- [Dataset excerpts]
=== Section Start ===

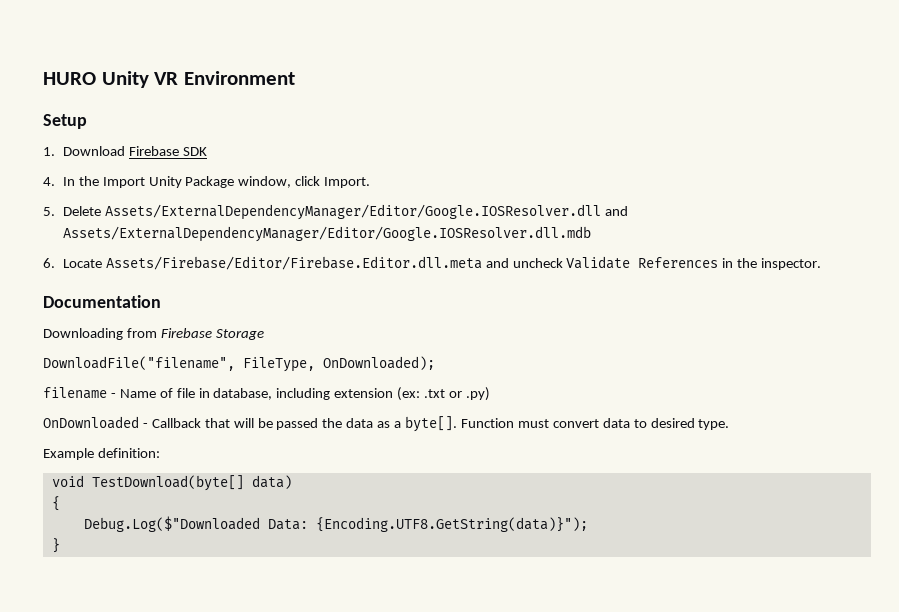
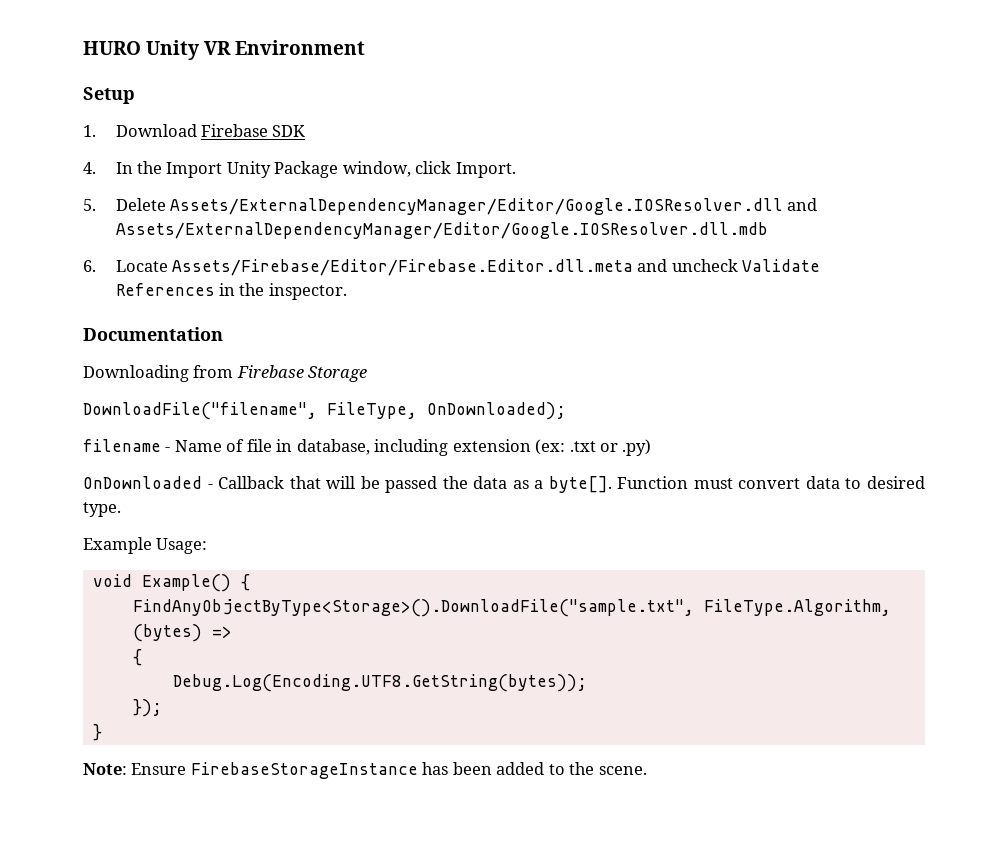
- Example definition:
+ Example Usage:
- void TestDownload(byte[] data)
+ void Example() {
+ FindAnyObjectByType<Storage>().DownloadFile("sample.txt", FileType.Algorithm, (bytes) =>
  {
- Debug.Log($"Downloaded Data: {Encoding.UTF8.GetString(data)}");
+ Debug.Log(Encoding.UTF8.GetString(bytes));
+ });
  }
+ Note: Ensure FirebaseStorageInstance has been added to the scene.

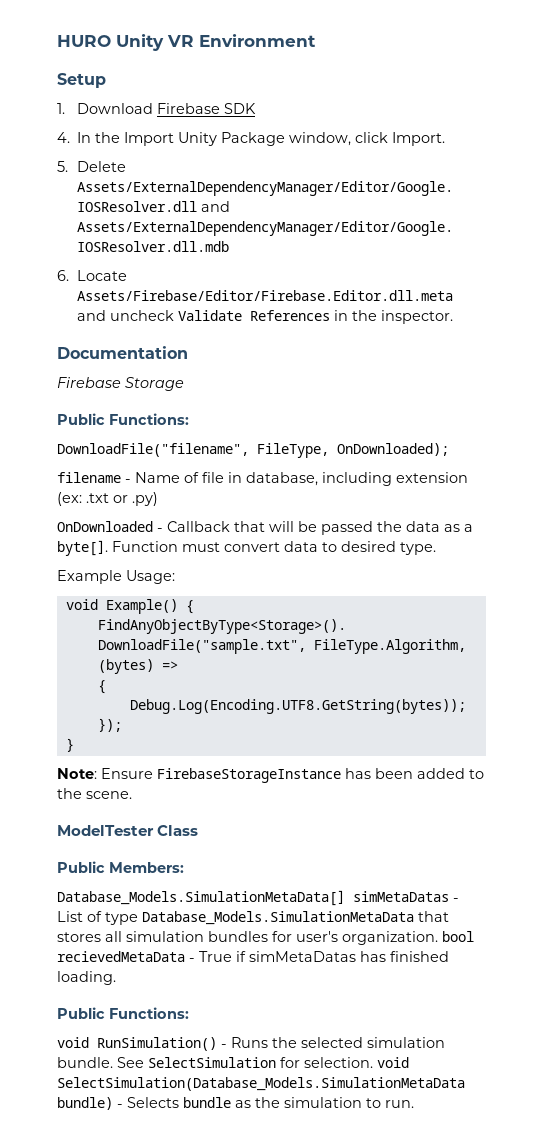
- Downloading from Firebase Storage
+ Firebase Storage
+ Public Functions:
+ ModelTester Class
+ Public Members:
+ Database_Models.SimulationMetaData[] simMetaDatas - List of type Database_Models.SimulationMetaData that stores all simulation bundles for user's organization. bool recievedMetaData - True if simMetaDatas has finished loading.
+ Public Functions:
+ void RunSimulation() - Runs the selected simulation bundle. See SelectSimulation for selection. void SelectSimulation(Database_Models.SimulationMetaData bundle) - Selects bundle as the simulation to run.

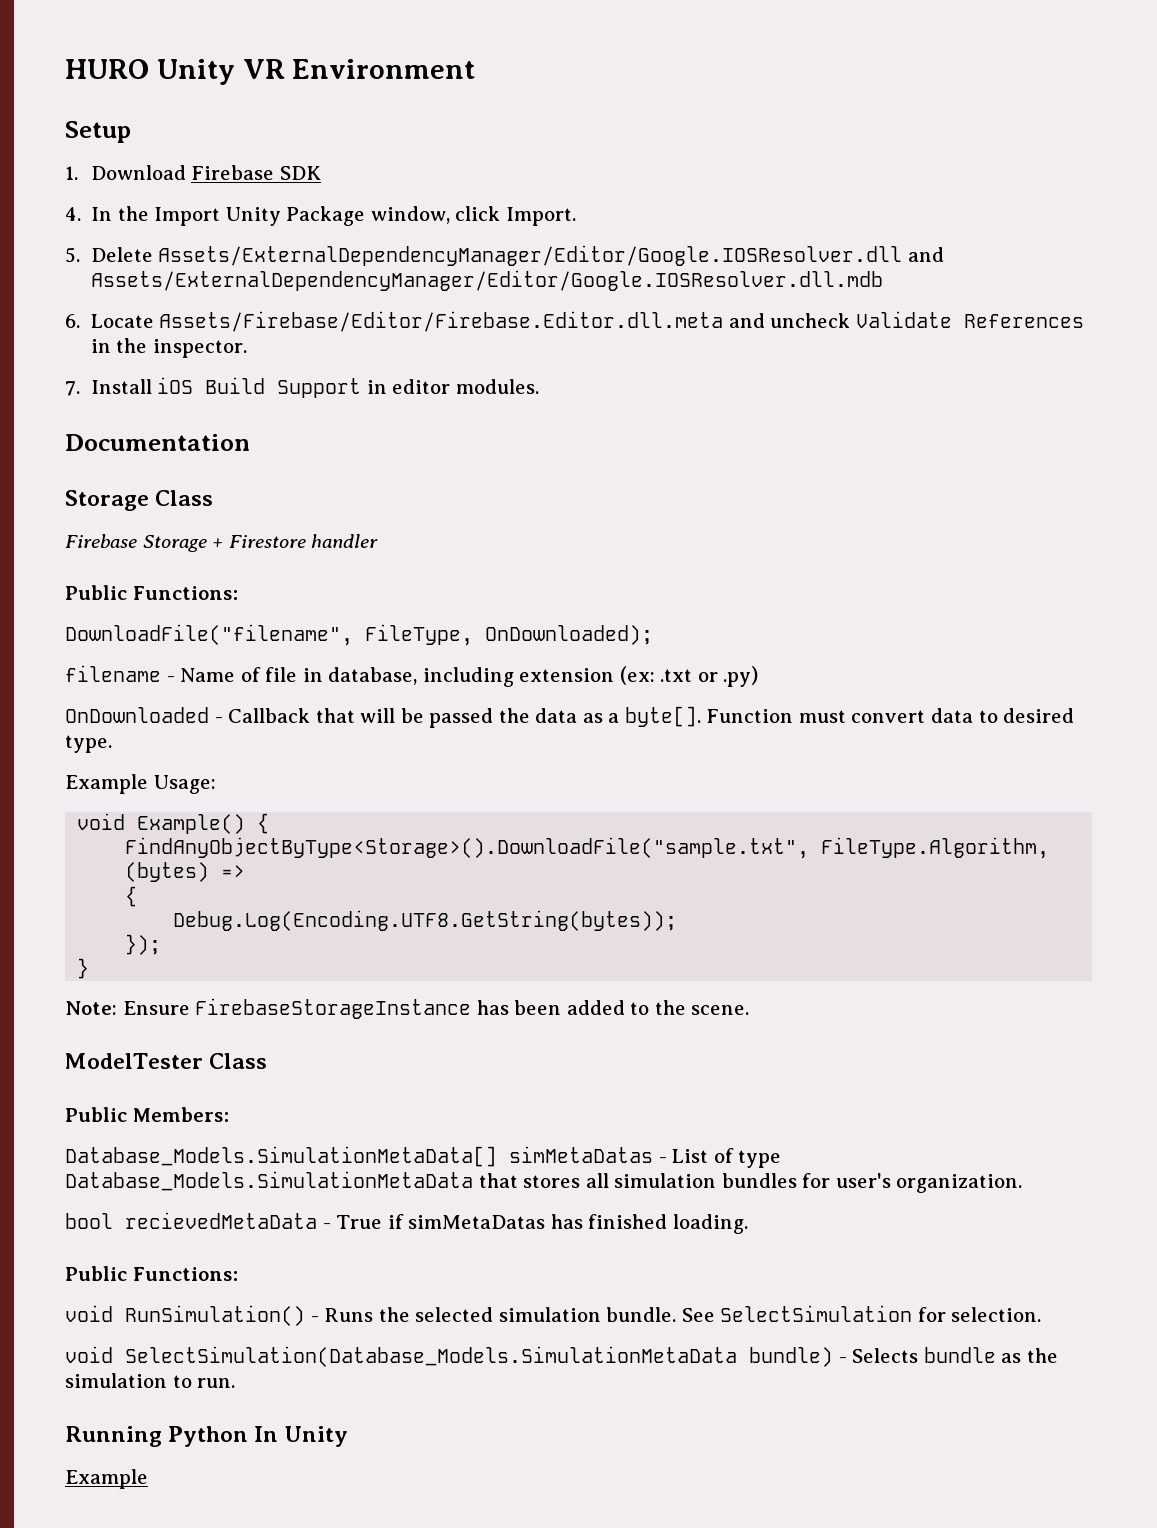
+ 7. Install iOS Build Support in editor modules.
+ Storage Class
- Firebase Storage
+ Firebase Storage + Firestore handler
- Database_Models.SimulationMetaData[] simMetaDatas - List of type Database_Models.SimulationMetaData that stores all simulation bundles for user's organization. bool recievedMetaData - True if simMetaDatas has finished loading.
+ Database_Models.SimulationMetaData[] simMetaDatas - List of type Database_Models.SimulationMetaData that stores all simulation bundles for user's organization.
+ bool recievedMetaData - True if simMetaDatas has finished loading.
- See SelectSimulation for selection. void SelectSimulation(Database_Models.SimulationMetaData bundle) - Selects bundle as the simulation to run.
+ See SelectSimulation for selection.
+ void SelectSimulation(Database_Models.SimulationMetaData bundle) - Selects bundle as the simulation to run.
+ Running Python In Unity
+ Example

=== Section End ===
=== Section Start ===

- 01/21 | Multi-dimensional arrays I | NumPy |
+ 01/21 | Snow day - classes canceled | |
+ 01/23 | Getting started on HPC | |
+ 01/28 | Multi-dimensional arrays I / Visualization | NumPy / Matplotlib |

=== Section End ===

- [Problem statement] Say how many lines of the material contain the word "recievedMetaData", with no other text.

- [Your solution] 3